Data collection was carried out over winter 2012/13, between November and March. Surveys were carried out for two hour periods between 0800 and 1500 h.

Species

Black-headed gull (48.5 birds/hr), common gull (15.69 birds/hr), lesser black-backed gull (5.5 birds/hr), herring gull (28.36 birds/hr), great black-backed gull (0.14 birds/hr).

Conditions data collected under

No details given.

Location / habitat

Kessingland, Suffolk, UK (terrestrial).

Turbine / array specification

Two turbines with hub heights of 80 m and rotor diameters of 92 m. Distance between turbines within each row is not described.

Results

Black-headed, common, lesser black-backed, herring and great back-backed gulls were recorded within the study area at varying frequencies. Three gulls were found to have collided with the turbines - one black-headed gull, one common gull and one herring gull. After applying corpse correction factors, these estimates were revised to 1.79 birds of each species. No site specific flight height data were available, so it was necessary to use the modelled flight height distributions presented in Johnston et al. (2014a) and option 2 of the Band model. Given the number of birds likely to have passed through the windfarm during the study period, the predicted collision numbers would have been 28, 21 and 76 respectively. Using option 2, the avoidance rate for black-headed gull would therefore be 0.9367, for common gull it would be 0.9147 and for herring gull it would be 0.9764. Using option 3, the expected collision rates were 13, 12 and 51 respectively, reflecting avoidance rates of 0.8664, 0.8505 and 0.9647. No collisions were recorded involving lesser or great black-backed gulls, reflecting avoidance rates of 1.000 for these species.

Assessment of methodology

The fatality searches appear to have been robust, with corpse correction factors applied to account for loss of corpses to scavengers. However, during vantage point surveys, no corrections were applied to account for imperfect detection. As a result, bird activity within the area was likely to be underestimated, and therefore, the final, derived avoidance rates were also likely to be underestimated.
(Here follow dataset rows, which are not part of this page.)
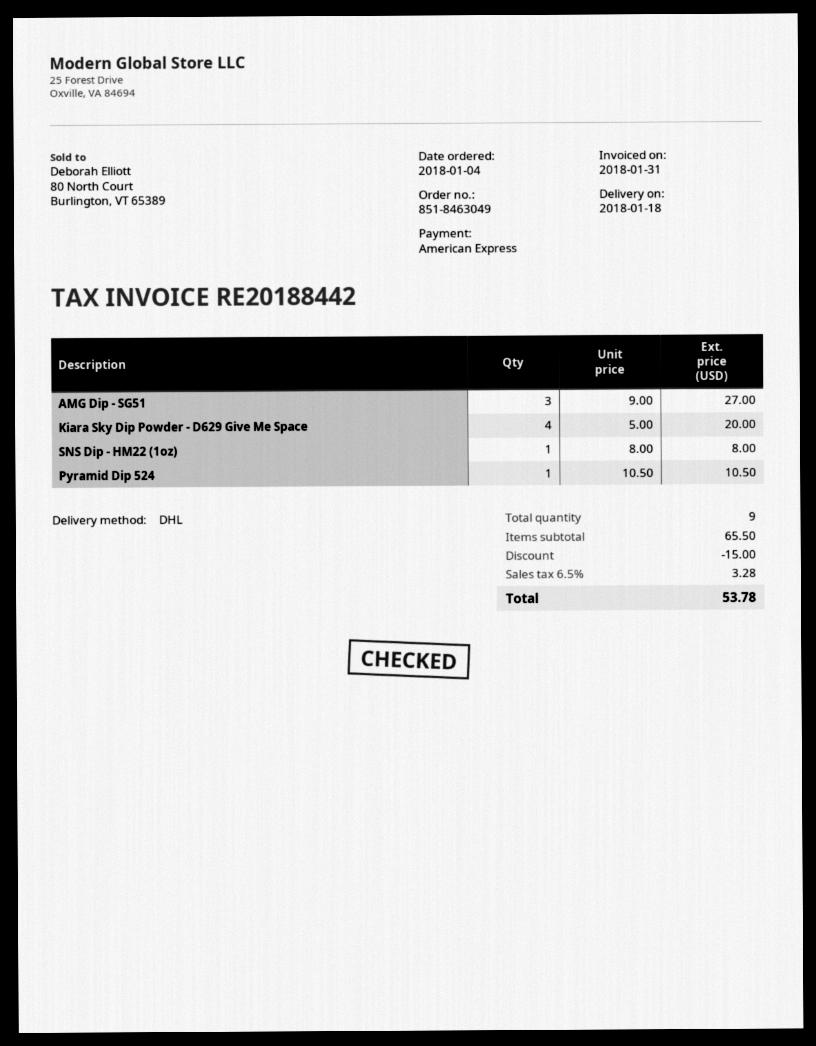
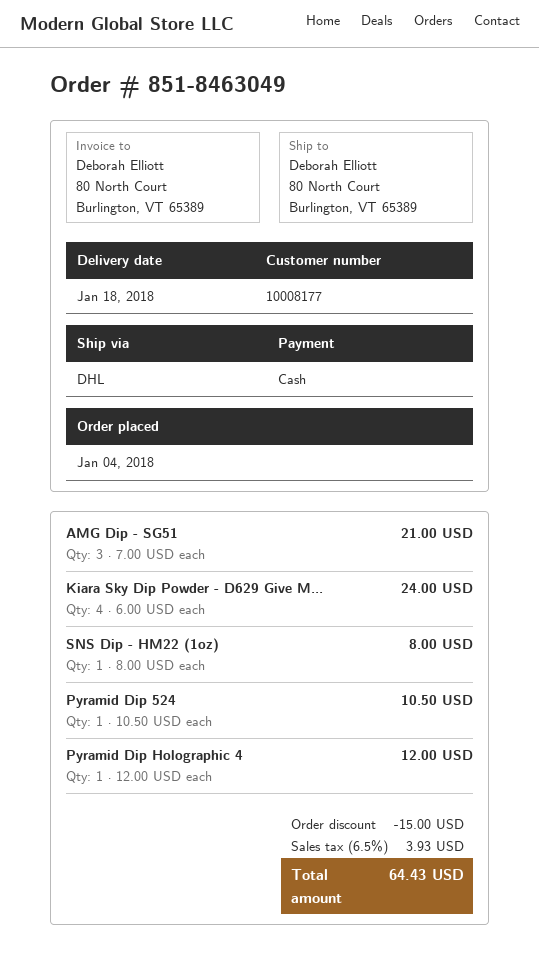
payment method: American Express -> cash
AMG Dip - SG51: 3 x 9.00 = 27.00 -> 3 x 7.00 = 21.00
Kiara Sky Dip Powder - D629 Give Me Space: 4 x 5.00 = 20.00 -> 4 x 6.00 = 24.00
Pyramid Dip Holographic 4: none -> 1 x 12.00 = 12.00
tax: 6.5% = 3.28 -> 6.5% = 3.93
total: 53.78 -> 64.43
As collision and bird activity data were collected concurrently over the same area, these data were included when deriving representative avoidance rates.

A6.16 Kleine Pathoweg

Everaert, J. 2008. Effecten van windturbines op de fauna in Vlaanderen: Onderzoeksresultaten, discussie en aanbevelingen. INBO, Brussels

Everaert, J. & Kuikjen, E. 2007. Wind turbines and birds in Flanders (Belgium): Preliminary summary of the mortality research results.

Methods

Throughout 2005 and 2006, an area covered by a 100 m radius around the base of each turbine was searched for collision victims once every 2 weeks. Correction factors were applied to the resultant data to account for searcher efficiency and the removal of corpses by scavengers.
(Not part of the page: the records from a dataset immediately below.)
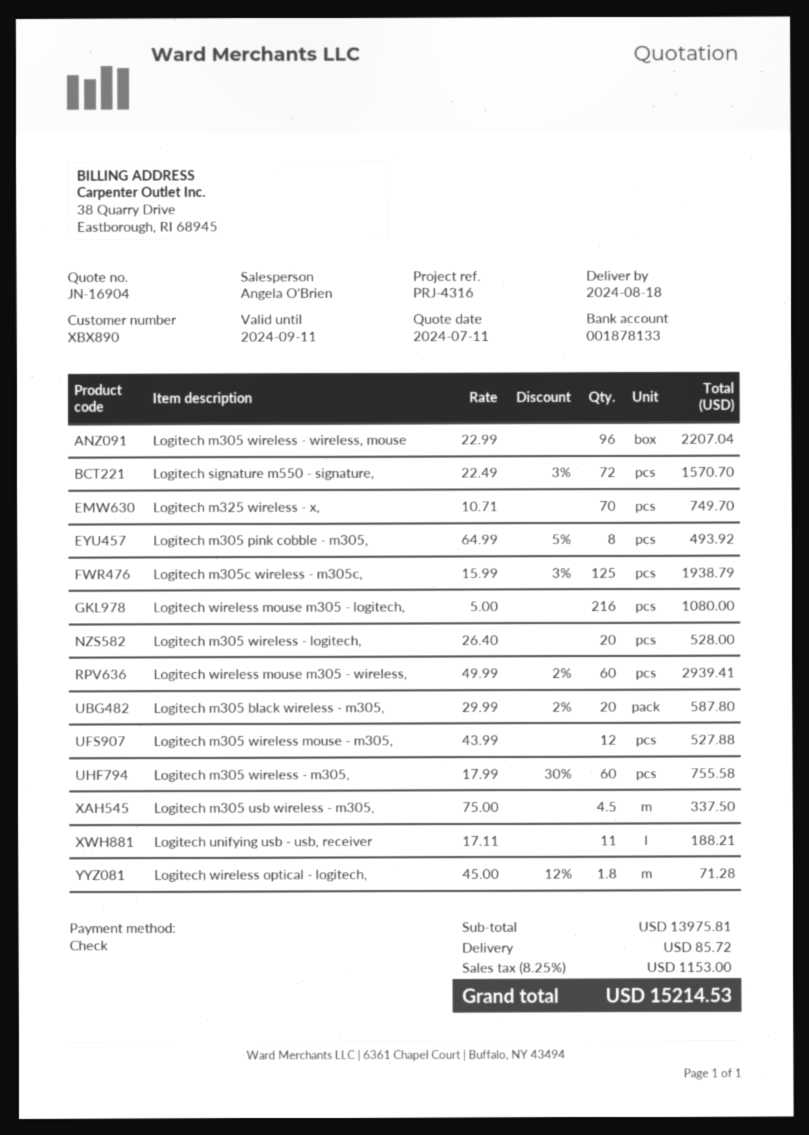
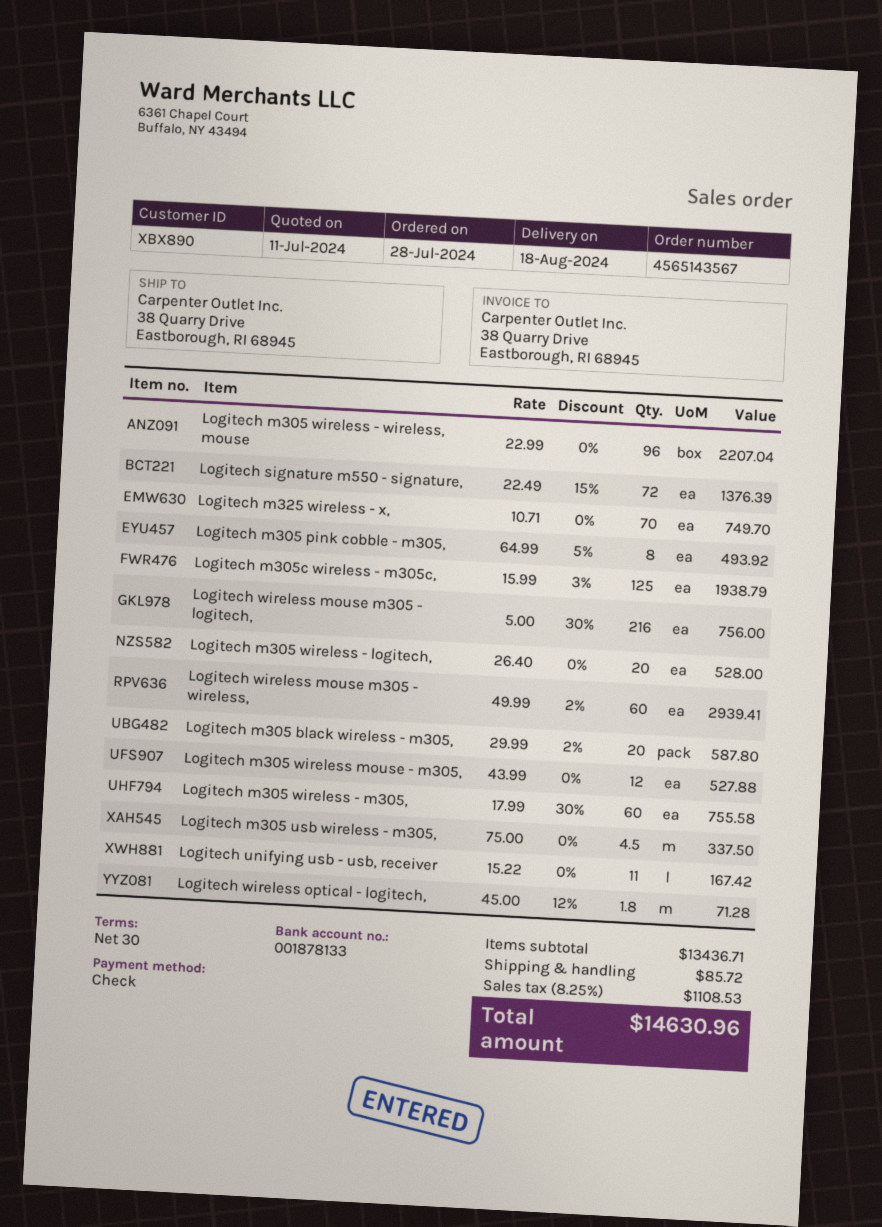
Logitech signature m550 - signature,: 72 x 22.49 - 3% = 1570.70 -> 72 x 22.49 - 15% = 1376.39
Logitech wireless mouse m305 - logitech,: 216 x 5.00 = 1080.00 -> 216 x 5.00 - 30% = 756.00
Logitech unifying usb - usb, receiver: 11 x 17.11 = 188.21 -> 11 x 15.22 = 167.42
subtotal: 13975.81 -> 13436.71
tax: 8.25% = 1153.00 -> 8.25% = 1108.53
total: 15214.53 -> 14630.96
Between September and December 2005, bird activity data were collected between turbines 3 and 7. Data were collected from 2 hours before sunrise to 4 hours after sunset and presented as an average number of birds/day - reflecting an average of 16 hours of survey effort over this period.

Seasons / time of day

Bird activity data were collected between September and December, from 2 hours before sunrise to 4 hours after sunset.

Species

Black-headed gulls (345 birds/day), 'large' gulls (327 birds/day).
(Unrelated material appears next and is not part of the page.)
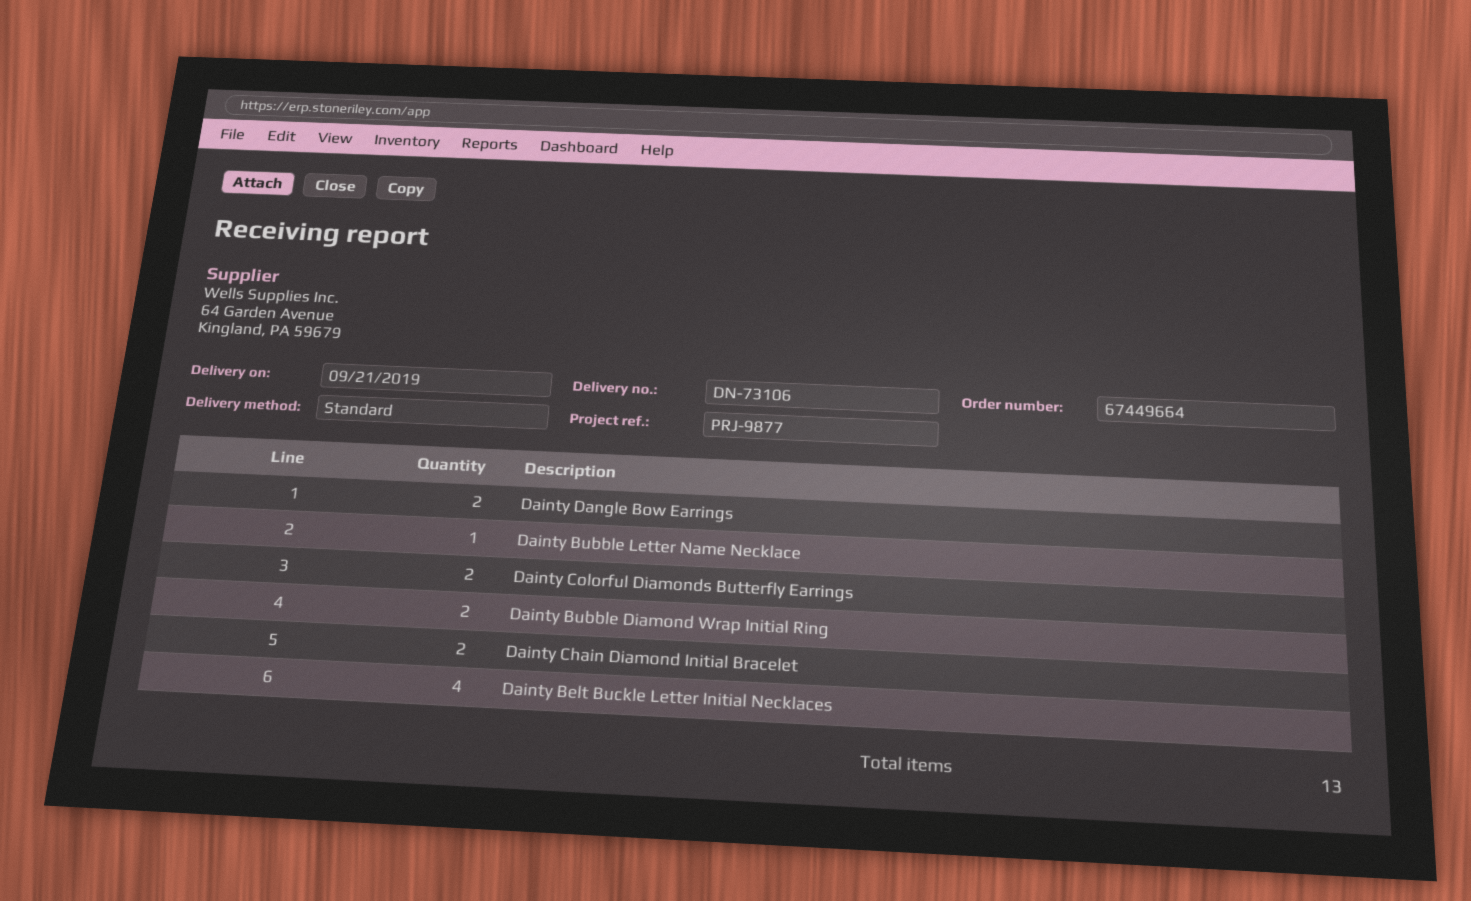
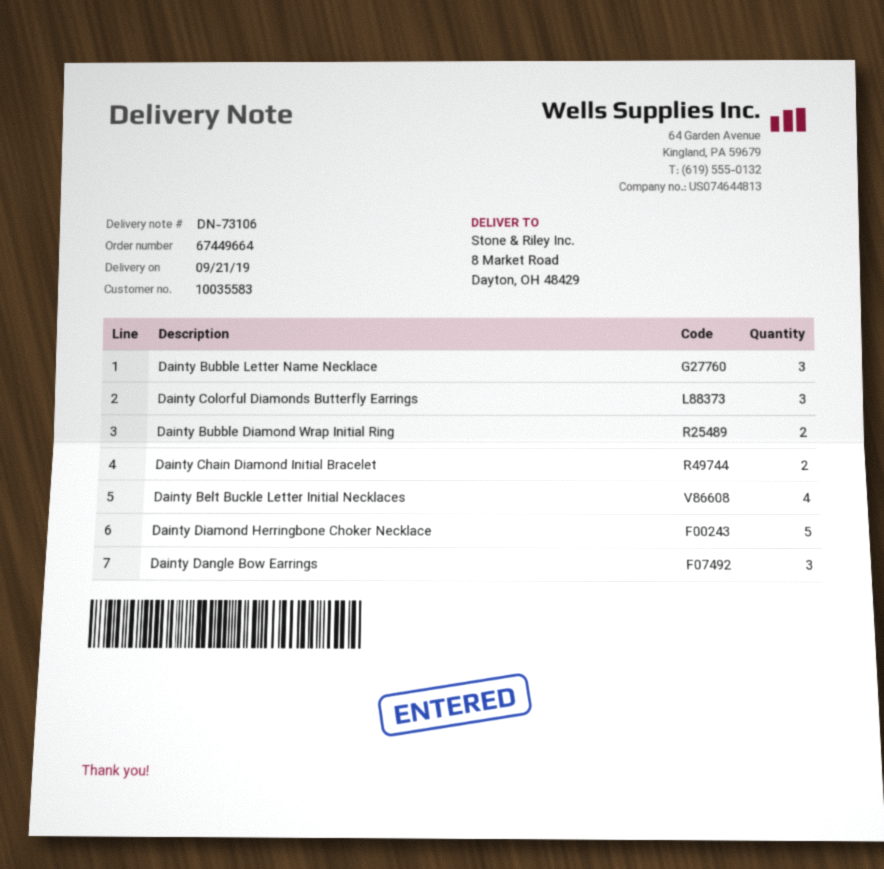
Dainty Dangle Bow Earrings: 2 -> 3
Dainty Bubble Letter Name Necklace: 1 -> 3
Dainty Colorful Diamonds Butterfly Earrings: 2 -> 3
Dainty Diamond Herringbone Choker Necklace: none -> 5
Conditions data collected under

Not stated.

Location / habitat

Kleine Pathoweg (Belgium), terrestrial.

Turbine / array specification

A line of 7 turbines, each separated by 280 m. Turbines had a hub height of 85 m and a rotor diameter of 70 m.

Results

In 2005, 240.9 gulls were believed to have collided with turbines once corrections had accounted for imperfect corpse detection. In 2006, this figure was 220.3. Based on a passage rate of 42 birds per hour, in 2005 these figures reflect an avoidance rate of 0.8795 using option 1 of the Band model, -0.2529 using option 2 of the Band model and -0.6887 using option 3 of the Band model. In 2006, these figures reflect an avoidance rate of 0.8898 using option 1 of the Band model, -0.1458 using option 2 of the Band model and -0.5443 using option 3 of the Band model.

Assessment of methodology

Fatality data have been collected on a regular basis and following a robust methodology. Corrections have been applied to these data to account for the imperfect detection of corpses due to scavenger behaviour and searcher efficiency.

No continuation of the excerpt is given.